### Exercise
Find the word "right" in the listing below, then return every line it appears in.

### Source data
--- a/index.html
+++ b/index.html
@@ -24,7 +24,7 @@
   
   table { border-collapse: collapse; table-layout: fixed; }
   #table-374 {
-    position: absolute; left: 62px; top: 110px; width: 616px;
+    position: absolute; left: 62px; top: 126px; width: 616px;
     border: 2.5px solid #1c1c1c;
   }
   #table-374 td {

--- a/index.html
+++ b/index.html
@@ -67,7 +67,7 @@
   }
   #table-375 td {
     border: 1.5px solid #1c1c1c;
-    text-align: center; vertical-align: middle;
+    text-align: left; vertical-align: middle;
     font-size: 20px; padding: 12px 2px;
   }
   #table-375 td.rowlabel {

---

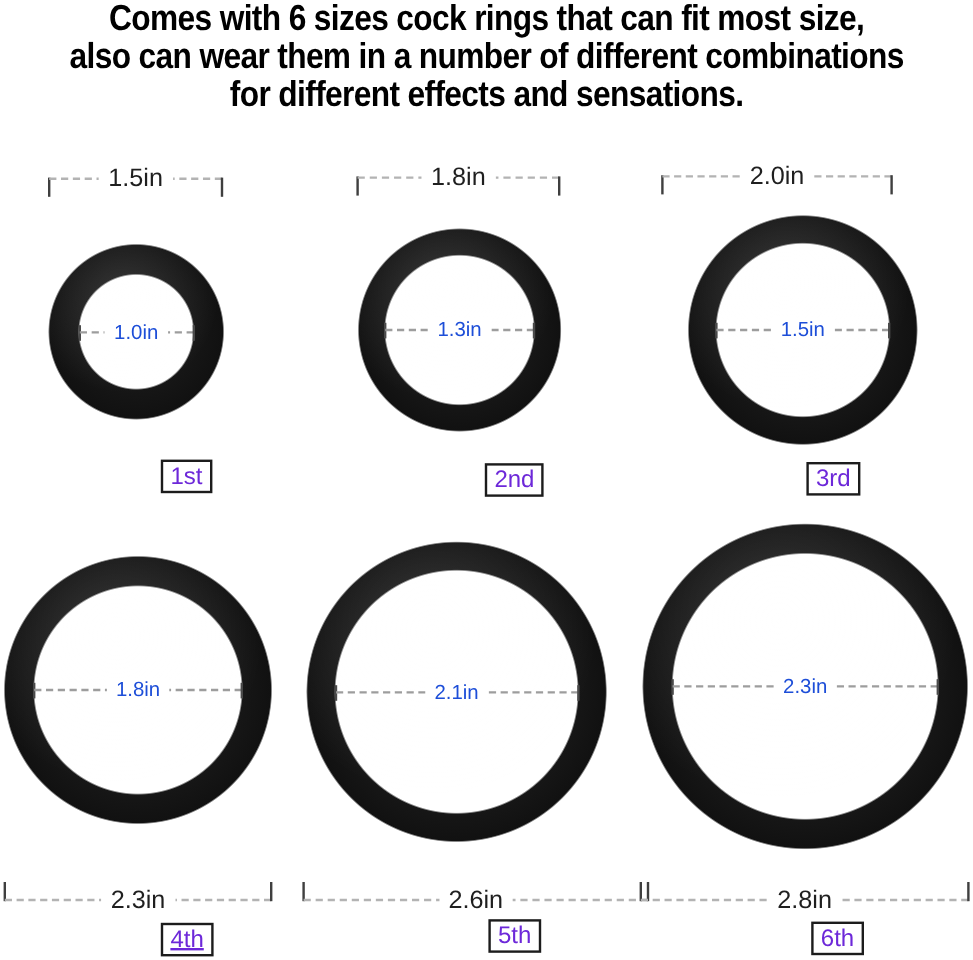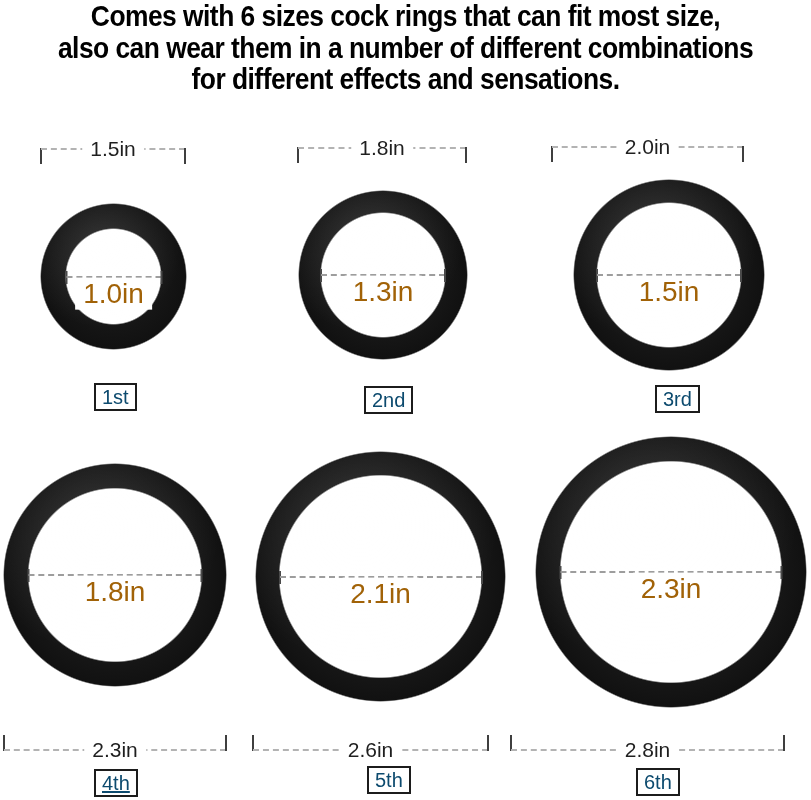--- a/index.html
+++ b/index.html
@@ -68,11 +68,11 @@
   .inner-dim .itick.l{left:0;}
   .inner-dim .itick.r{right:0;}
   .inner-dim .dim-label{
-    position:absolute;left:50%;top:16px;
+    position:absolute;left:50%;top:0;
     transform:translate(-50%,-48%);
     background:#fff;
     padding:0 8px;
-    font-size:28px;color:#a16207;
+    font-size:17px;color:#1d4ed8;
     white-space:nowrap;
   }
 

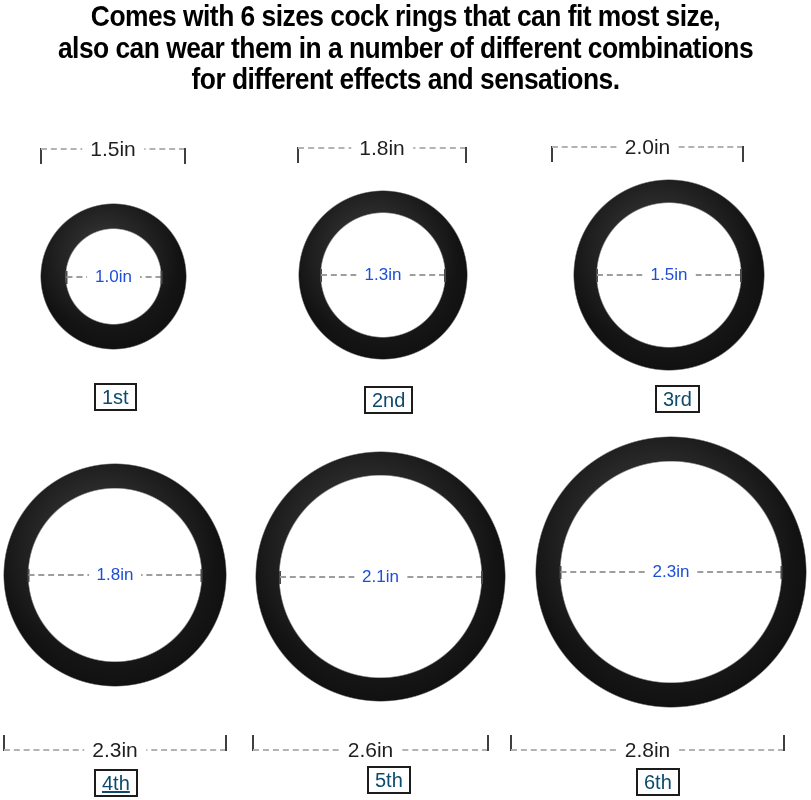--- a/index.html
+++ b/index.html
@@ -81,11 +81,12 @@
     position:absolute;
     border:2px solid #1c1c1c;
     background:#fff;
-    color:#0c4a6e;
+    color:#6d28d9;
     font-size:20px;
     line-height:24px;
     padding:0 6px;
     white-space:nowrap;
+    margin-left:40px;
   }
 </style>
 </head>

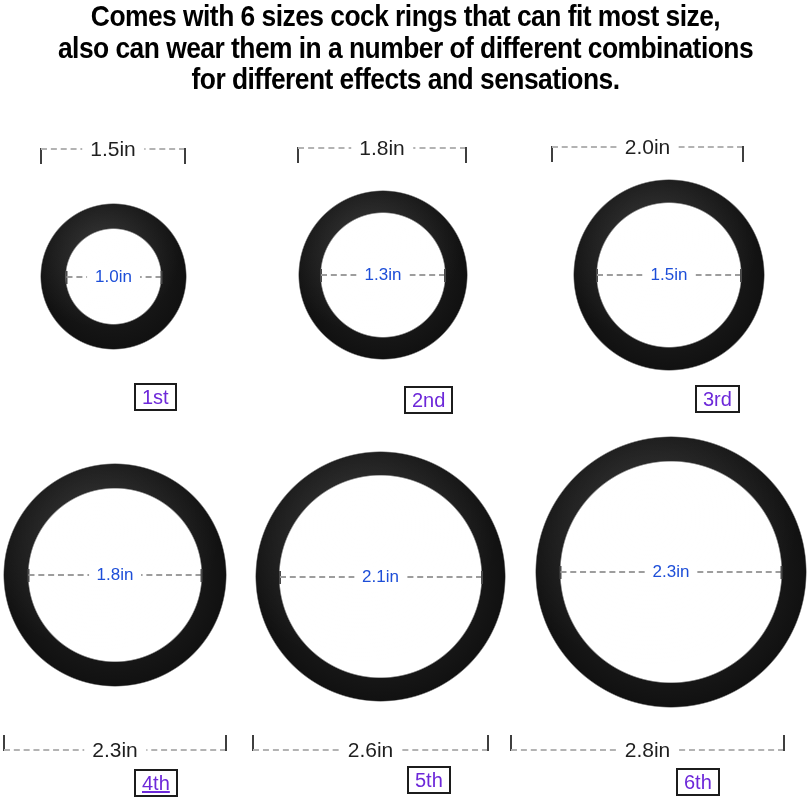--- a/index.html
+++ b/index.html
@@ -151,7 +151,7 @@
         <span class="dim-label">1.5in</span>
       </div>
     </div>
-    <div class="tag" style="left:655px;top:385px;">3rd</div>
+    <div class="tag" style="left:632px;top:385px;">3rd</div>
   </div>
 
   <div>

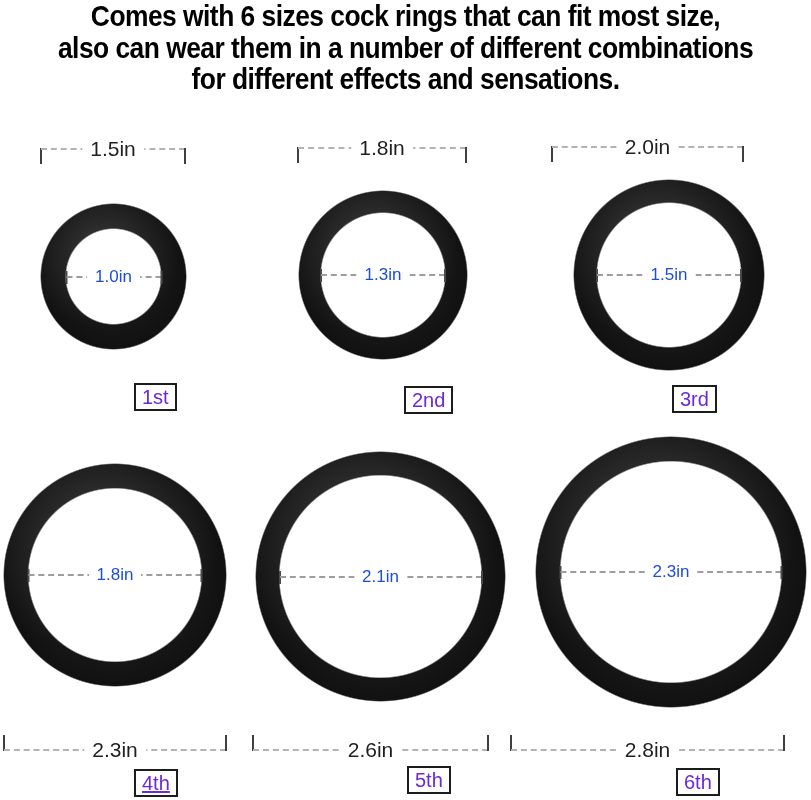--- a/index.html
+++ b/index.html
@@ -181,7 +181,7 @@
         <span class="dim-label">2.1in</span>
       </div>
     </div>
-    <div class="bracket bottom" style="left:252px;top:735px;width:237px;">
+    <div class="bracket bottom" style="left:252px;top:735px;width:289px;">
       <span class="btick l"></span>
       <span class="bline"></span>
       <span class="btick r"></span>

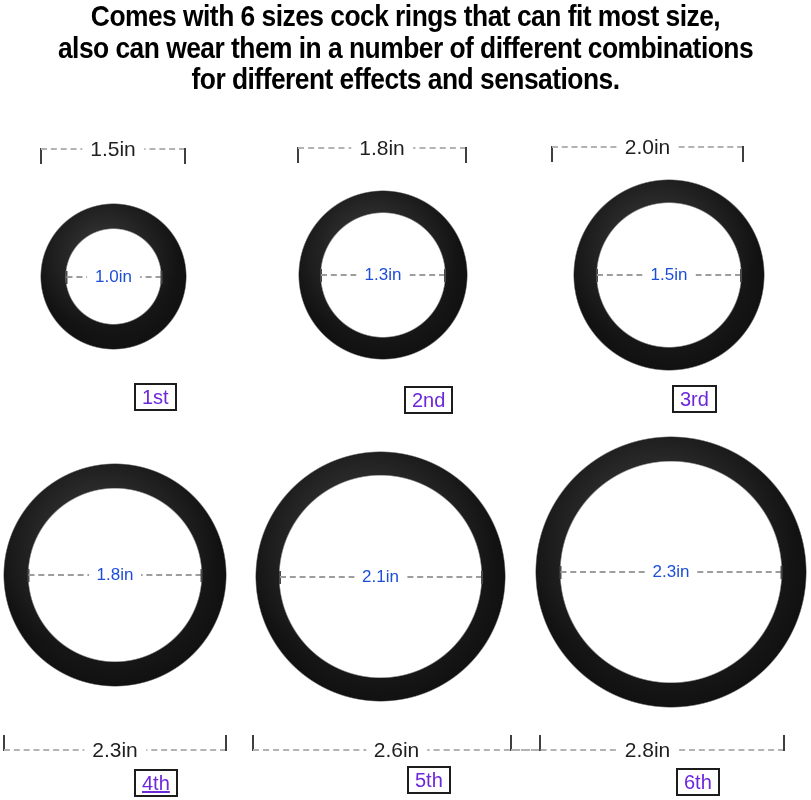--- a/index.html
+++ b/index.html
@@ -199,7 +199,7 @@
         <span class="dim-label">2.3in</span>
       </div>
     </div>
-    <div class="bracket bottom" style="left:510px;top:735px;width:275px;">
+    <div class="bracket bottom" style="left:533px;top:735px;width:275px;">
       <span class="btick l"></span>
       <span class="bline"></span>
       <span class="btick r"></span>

...

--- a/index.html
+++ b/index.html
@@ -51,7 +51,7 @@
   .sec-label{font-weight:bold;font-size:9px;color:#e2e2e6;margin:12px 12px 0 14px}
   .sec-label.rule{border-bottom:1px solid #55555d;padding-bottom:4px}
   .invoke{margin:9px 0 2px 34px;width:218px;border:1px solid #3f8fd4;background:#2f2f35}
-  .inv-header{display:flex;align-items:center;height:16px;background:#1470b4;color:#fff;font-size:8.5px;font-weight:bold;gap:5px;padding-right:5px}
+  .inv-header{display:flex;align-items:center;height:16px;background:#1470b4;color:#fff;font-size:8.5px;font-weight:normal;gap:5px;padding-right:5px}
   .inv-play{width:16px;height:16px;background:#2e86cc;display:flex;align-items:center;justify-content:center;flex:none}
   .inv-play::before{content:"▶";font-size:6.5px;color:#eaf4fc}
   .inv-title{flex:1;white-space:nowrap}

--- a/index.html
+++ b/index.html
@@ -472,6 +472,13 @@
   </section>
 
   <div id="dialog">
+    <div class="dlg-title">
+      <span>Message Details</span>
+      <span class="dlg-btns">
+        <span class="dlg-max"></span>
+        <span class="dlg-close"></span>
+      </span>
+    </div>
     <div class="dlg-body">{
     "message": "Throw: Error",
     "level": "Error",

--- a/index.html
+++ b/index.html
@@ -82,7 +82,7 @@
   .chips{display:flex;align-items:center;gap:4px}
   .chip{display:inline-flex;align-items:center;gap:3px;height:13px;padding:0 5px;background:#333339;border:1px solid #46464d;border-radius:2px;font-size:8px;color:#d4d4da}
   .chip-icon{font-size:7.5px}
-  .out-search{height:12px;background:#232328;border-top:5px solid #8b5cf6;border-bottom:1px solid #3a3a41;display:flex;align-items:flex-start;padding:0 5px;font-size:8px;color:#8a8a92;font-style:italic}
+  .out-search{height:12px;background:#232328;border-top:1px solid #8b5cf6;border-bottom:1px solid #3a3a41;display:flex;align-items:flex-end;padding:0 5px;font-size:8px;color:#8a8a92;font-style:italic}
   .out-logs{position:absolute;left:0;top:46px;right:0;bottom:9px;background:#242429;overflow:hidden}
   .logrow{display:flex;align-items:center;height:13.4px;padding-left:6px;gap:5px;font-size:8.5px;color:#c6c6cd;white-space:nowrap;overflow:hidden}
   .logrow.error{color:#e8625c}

### Response area
   .inner-dim .itick.r{right:0;}
-  .inv-header{display:flex;align-items:center;height:16px;background:#1470b4;color:#fff;font-size:8.5px;font-weight:bold;gap:5px;padding-right:5px}
+  .inv-header{display:flex;align-items:center;height:16px;background:#1470b4;color:#fff;font-size:8.5px;font-weight:normal;gap:5px;padding-right:5px}
   .out-logs{position:absolute;left:0;top:46px;right:0;bottom:9px;background:#242429;overflow:hidden}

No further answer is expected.